__WORK TO COMPLETE__
Without the pictures, restate all of the data below word for word.

+--

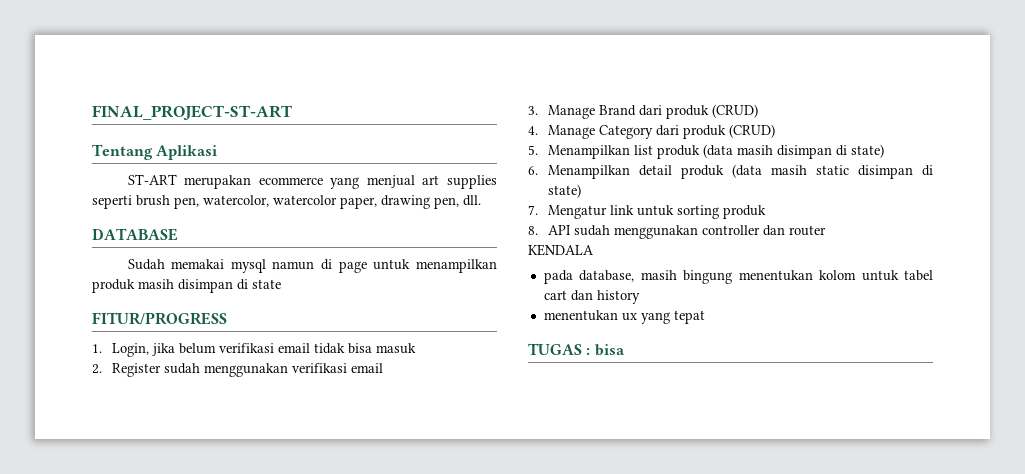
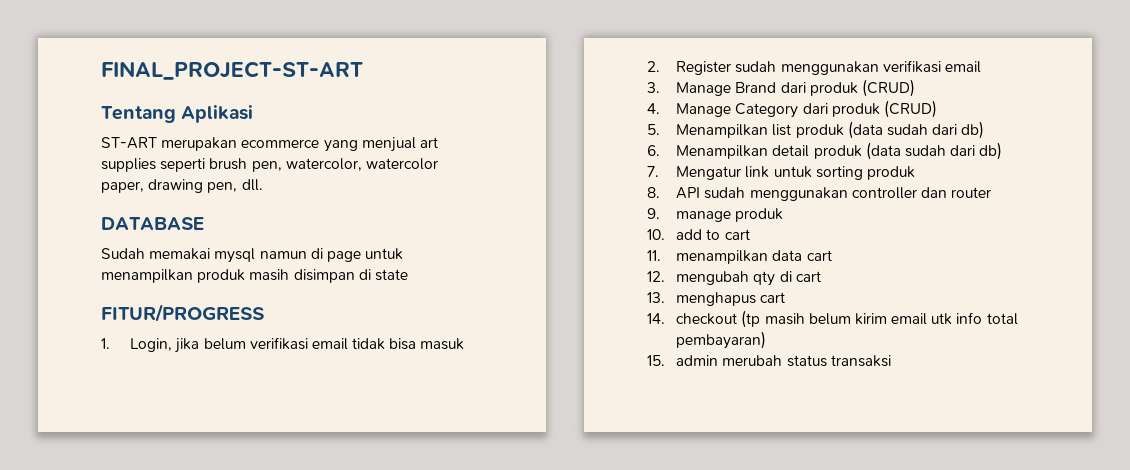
[736,144,884,159] masih disimpan di state) -> [886,121,985,139] sudah dari db)
[770,165,933,179] [547,184,581,198] masih static disimpan di state) -> [904,142,1003,160] sudah dari db)
[528,244,594,256] [543,270,933,284] [543,290,640,304] [543,310,705,324] [528,343,625,356] KENDALA // pada database, masih bingung menentukan kolom untuk tabel cart dan history // menentukan ux yang tepat // TUGAS : bisa -> [647,208,784,222] [647,229,750,240] [647,250,832,264] [647,271,821,286] [647,292,786,306] [647,310,1018,328] [676,331,767,349] [647,355,891,367] 9. manage produk // 10. add to cart // 11. menampilkan data cart // 12. mengubah qty di cart // 13. menghapus cart // 14. checkout (tp masih belum kirim email utk info total pembayaran) // 15. admin merubah status transaksi

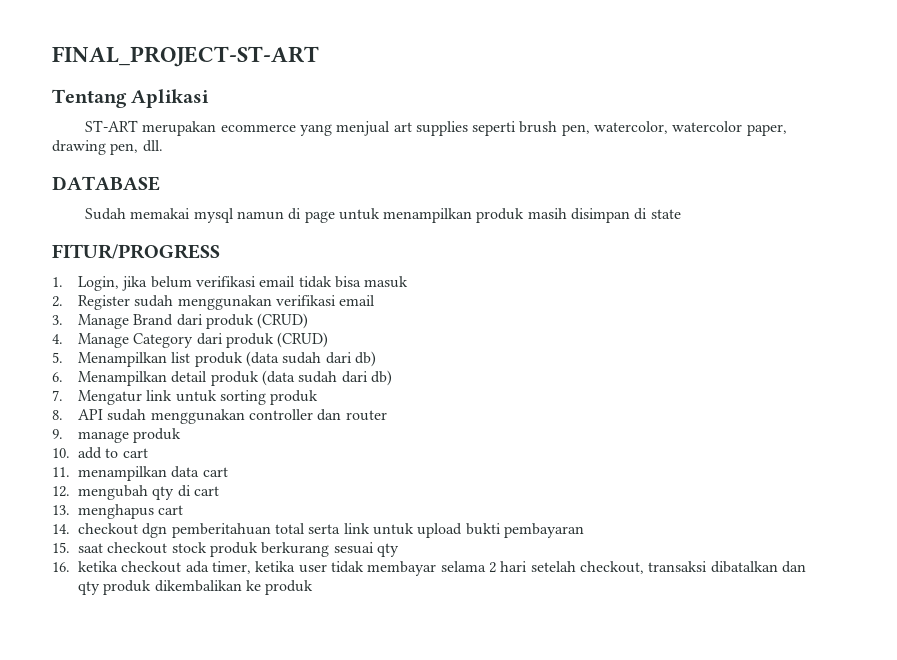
[741,310,1018,328] [676,331,767,349] [647,355,891,367] (tp masih belum kirim email utk info total pembayaran) // 15. admin merubah status transaksi -> [142,523,584,538] [52,542,400,557] [52,561,806,576] [78,580,314,595] dgn pemberitahuan total serta link untuk upload bukti pembayaran // 15. saat checkout stock produk berkurang sesuai qty // 16. ketika checkout ada timer, ketika user tidak membayar selama 2 hari setelah checkout, transaksi dibatalkan dan qty produk dikembalikan ke produk

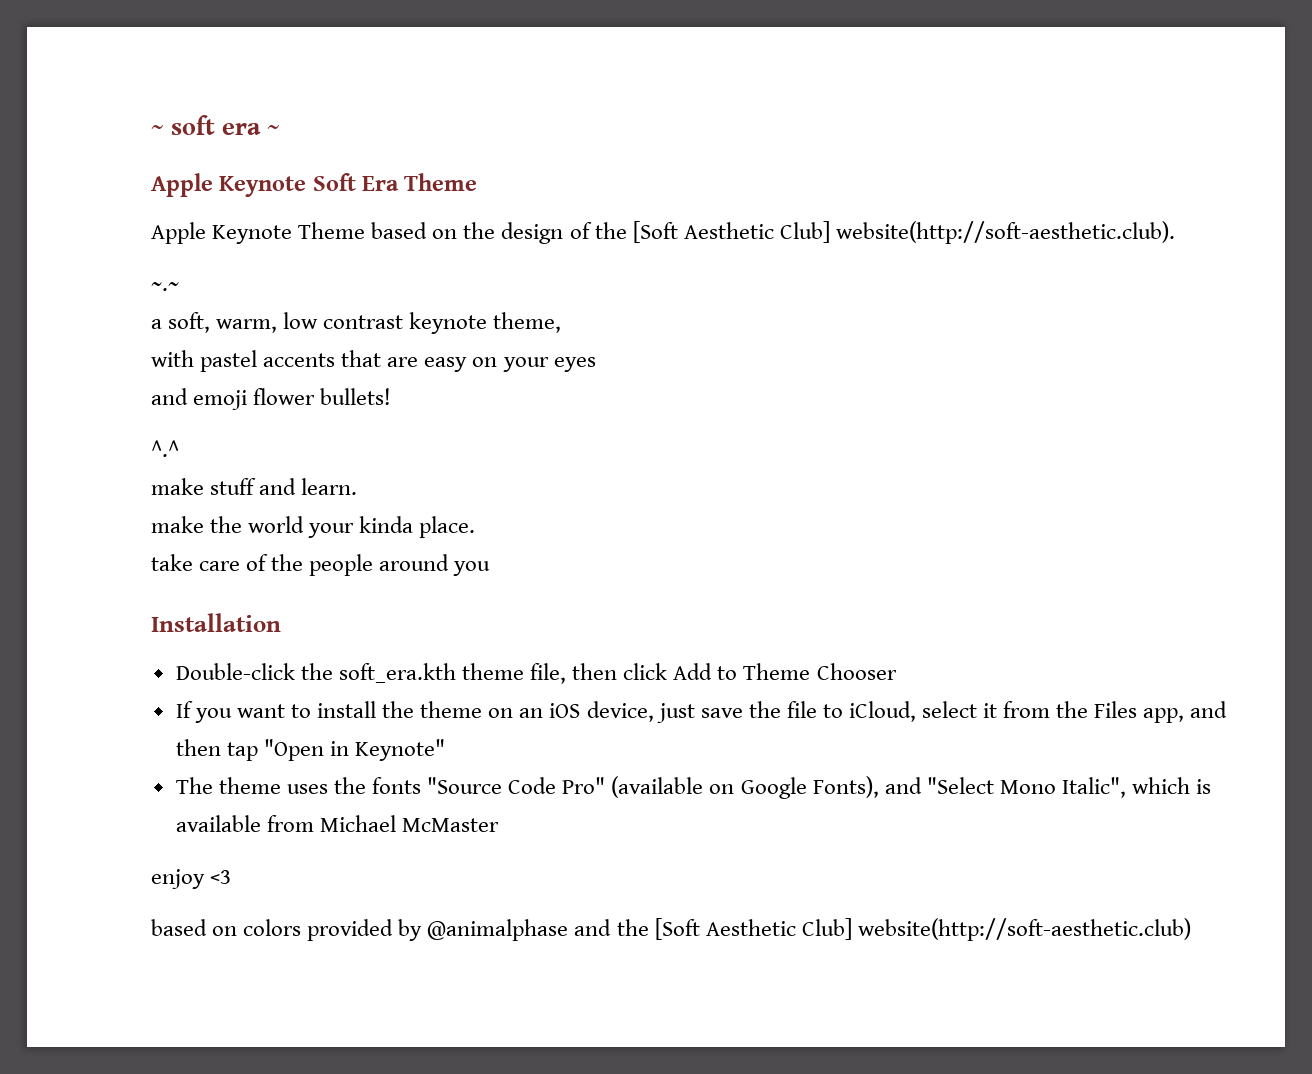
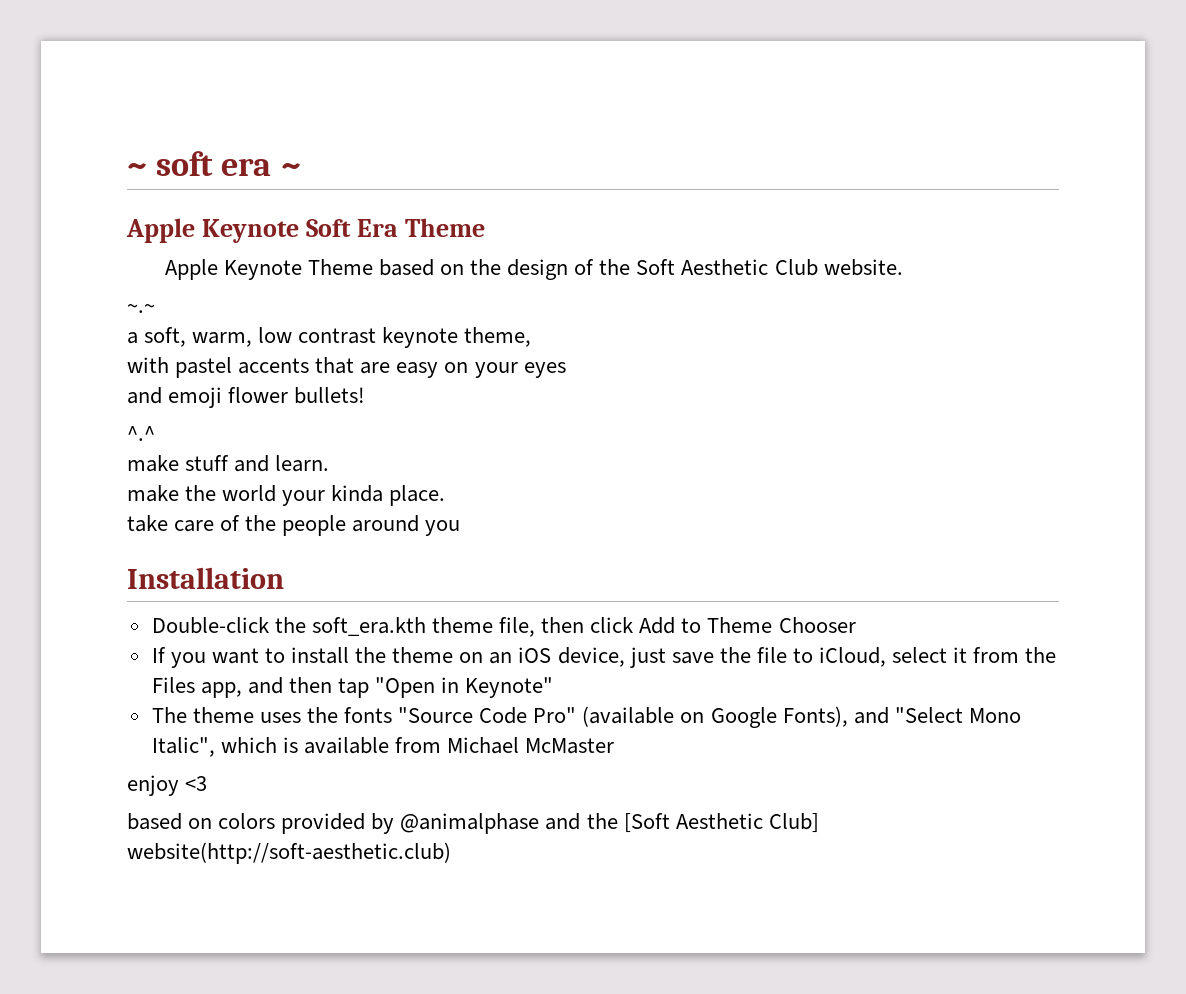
[632,221,1175,244] [Soft Aesthetic Club] website(http://soft-aesthetic.club). -> [636,259,903,276] Soft Aesthetic Club website.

+--

__SOLVED EXERCISE__
[736,144,884,159] masih disimpan di state) -> [886,121,985,139] sudah dari db)
[770,165,933,179] [547,184,581,198] masih static disimpan di state) -> [904,142,1003,160] sudah dari db)
[528,244,594,256] [543,270,933,284] [543,290,640,304] [543,310,705,324] [528,343,625,356] KENDALA // pada database, masih bingung menentukan kolom untuk tabel cart dan history // menentukan ux yang tepat // TUGAS : bisa -> [647,208,784,222] [647,229,750,240] [647,250,832,264] [647,271,821,286] [647,292,786,306] [647,310,1018,328] [676,331,767,349] [647,355,891,367] 9. manage produk // 10. add to cart // 11. menampilkan data cart // 12. mengubah qty di cart // 13. menghapus cart // 14. checkout (tp masih belum kirim email utk info total pembayaran) // 15. admin merubah status transaksi

[741,310,1018,328] [676,331,767,349] [647,355,891,367] (tp masih belum kirim email utk info total pembayaran) // 15. admin merubah status transaksi -> [142,523,584,538] [52,542,400,557] [52,561,806,576] [78,580,314,595] dgn pemberitahuan total serta link untuk upload bukti pembayaran // 15. saat checkout stock produk berkurang sesuai qty // 16. ketika checkout ada timer, ketika user tidak membayar selama 2 hari setelah checkout, transaksi dibatalkan dan qty produk dikembalikan ke produk

[632,221,1175,244] [Soft Aesthetic Club] website(http://soft-aesthetic.club). -> [636,259,903,276] Soft Aesthetic Club website.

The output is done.